I went to Phantom of the Opera last night. Now there will be people out there who don’t enjoy musicals or who don’t like this particular musical or who think musicals are silly because everyone is singing at each other why can’t they just speak to each other he’s right in front of your face for goodness sake.
But I really enjoy the Phantom. I think it has great music and singing, usually great acting, and great production. I can really identify with the character of Raoul who is suave, debonair, has a great singing voice and a rather fetching hairdo. I would happily go watch it again if someone wants to buy me another ticket.
It’s with a pang of regret that I appluad the performers as they come out for their bows at the end of the show. My mum makes the comment that goes along the lines of ‘imagine doing this everyday as your job’. Yes imagine that. Taking in the gratitude and adulation of the audience instead of staring at a computer screen (whilst deep in thought obviously, not daydreaming). But I guess it may be hard at times, performing the same role everyday or even every other day. It could really be quite tiresome if you, as the performer, don’t really put your heart and soul into it, or buy into the character, or infuse your role with personality, or really live the role. The character will become quite lifeless I think.
I was reading something just this morning in the NZ Catholic which I thought I could find on the website (to no avail). It had a quote from a Bishop (don’t think it was a NZ bishop) saying that the problem facing the Church was that people were not really living their faith in between Sunday services.

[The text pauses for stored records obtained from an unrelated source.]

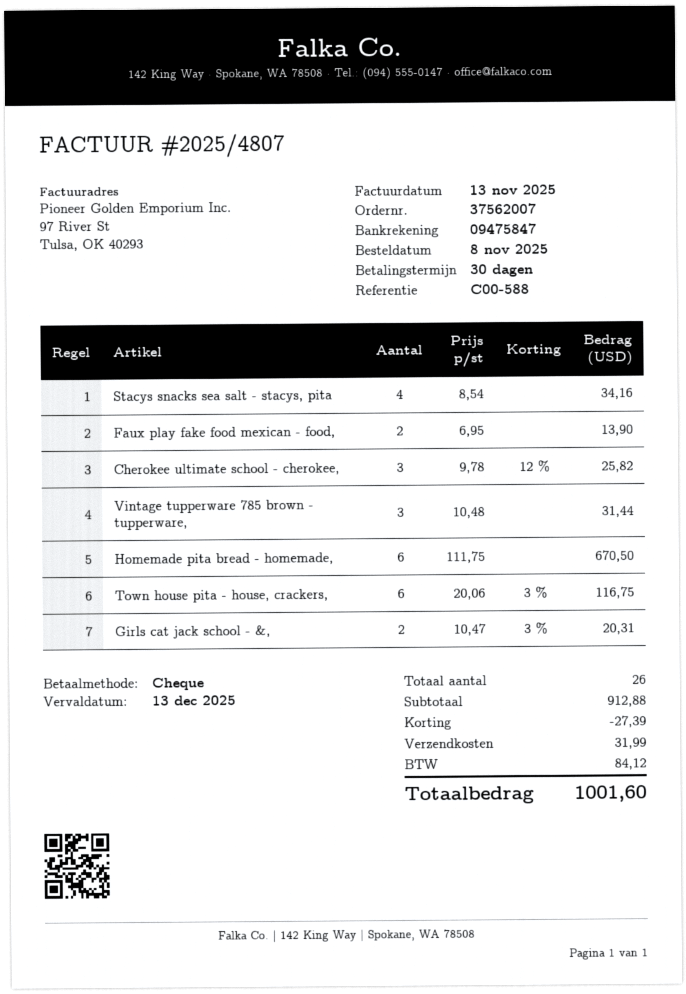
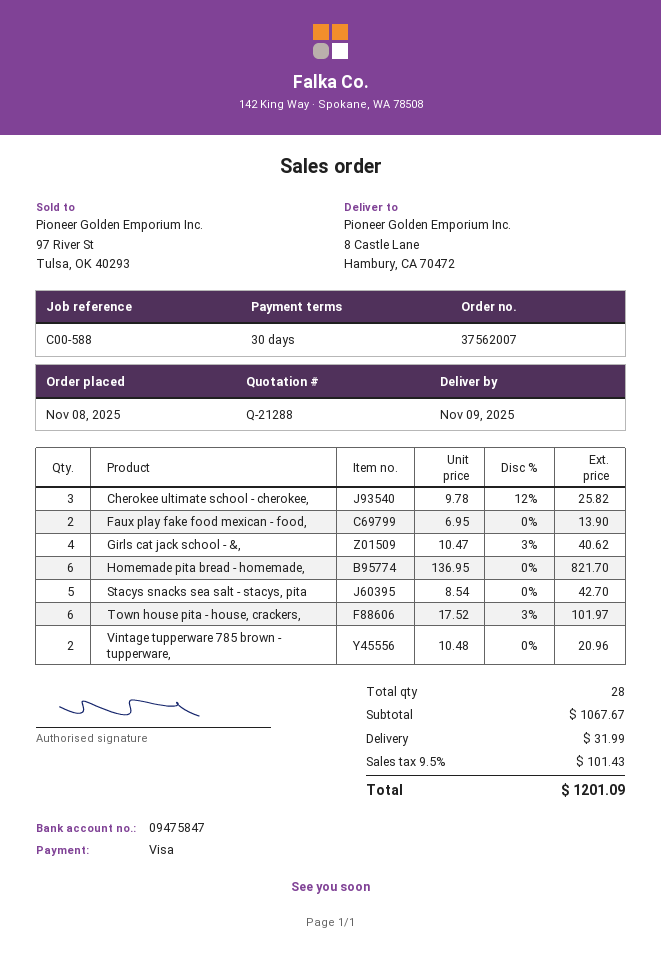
payment method: cheque -> Visa
Stacys snacks sea salt - stacys, pita: 4 x 8.54 = 34.16 -> 5 x 8.54 = 42.70
Vintage tupperware 785 brown - tupperware,: 3 x 10.48 = 31.44 -> 2 x 10.48 = 20.96
Homemade pita bread - homemade,: 6 x 111.75 = 670.50 -> 6 x 136.95 = 821.70
Town house pita - house, crackers,: 6 x 20.06 - 3% = 116.75 -> 6 x 17.52 - 3% = 101.97
Girls cat jack school - &,: 2 x 10.47 - 3% = 20.31 -> 4 x 10.47 - 3% = 40.62
total quantity: 26 -> 28
subtotal: 912.88 -> 1067.67
discount: 27.39 -> none
tax: 84.12 -> 101.43
total: 1001.60 -> 1201.09

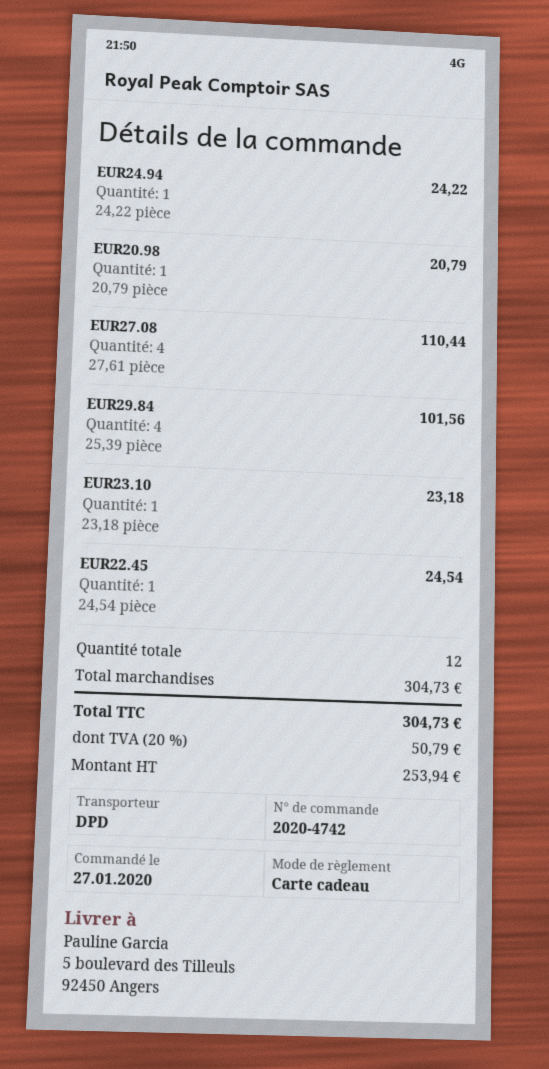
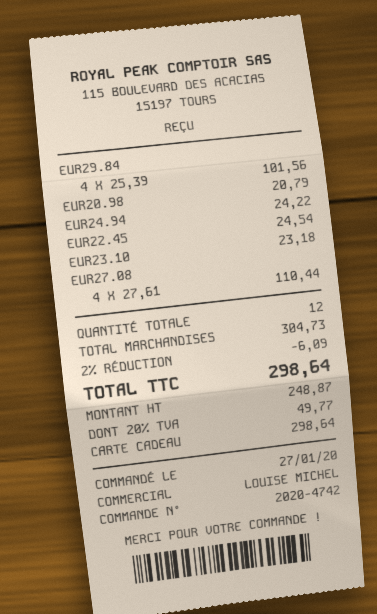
discount: none -> 2% = 6.09
net: 253.94 -> 248.87
tax: 20% = 50.79 -> 20% = 49.77
total: 304.73 -> 298.64

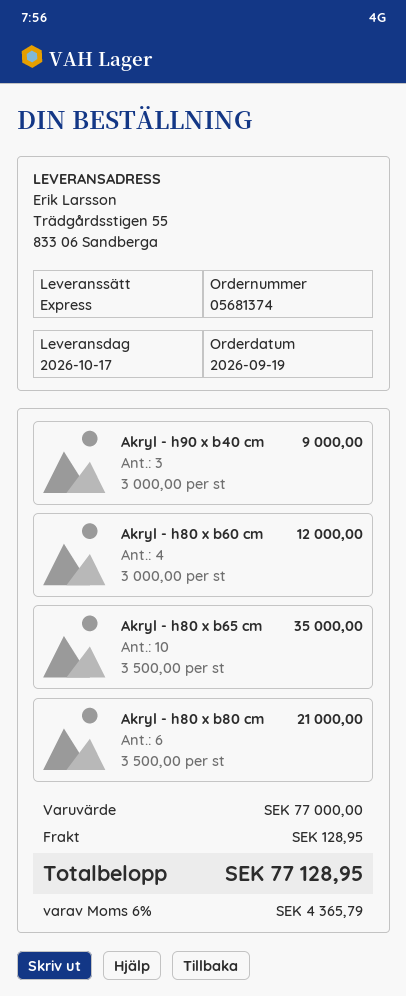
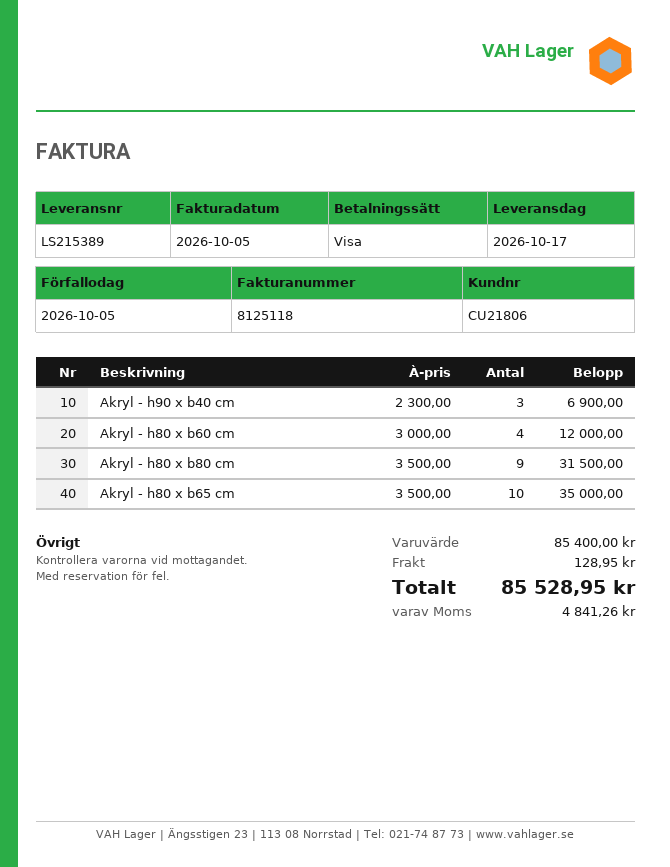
Akryl - h90 x b40 cm: 3 x 3000.00 = 9000.00 -> 3 x 2300.00 = 6900.00
Akryl - h80 x b80 cm: 6 x 3500.00 = 21000.00 -> 9 x 3500.00 = 31500.00
subtotal: 77000.00 -> 85400.00
tax: 4365.79 -> 4841.26
total: 77128.95 -> 85528.95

Now without the paper in front of me, I can’t actually remember if that’s what was said but it was something along those lines…. (if anyone can actually quote said Bishop it would be much appreciated).
Whatever was said, it was enough to inspire me this morning to really think about how much more we could live out our faith during the week between going to Sunday Mass. If I don’t really live it, or make it my own, or put my being into it, then how can I bring my faith to life and be a good Catholic/Christian.
Something to ponder as I stare at my computer screen and relive the highlights of the Phantom.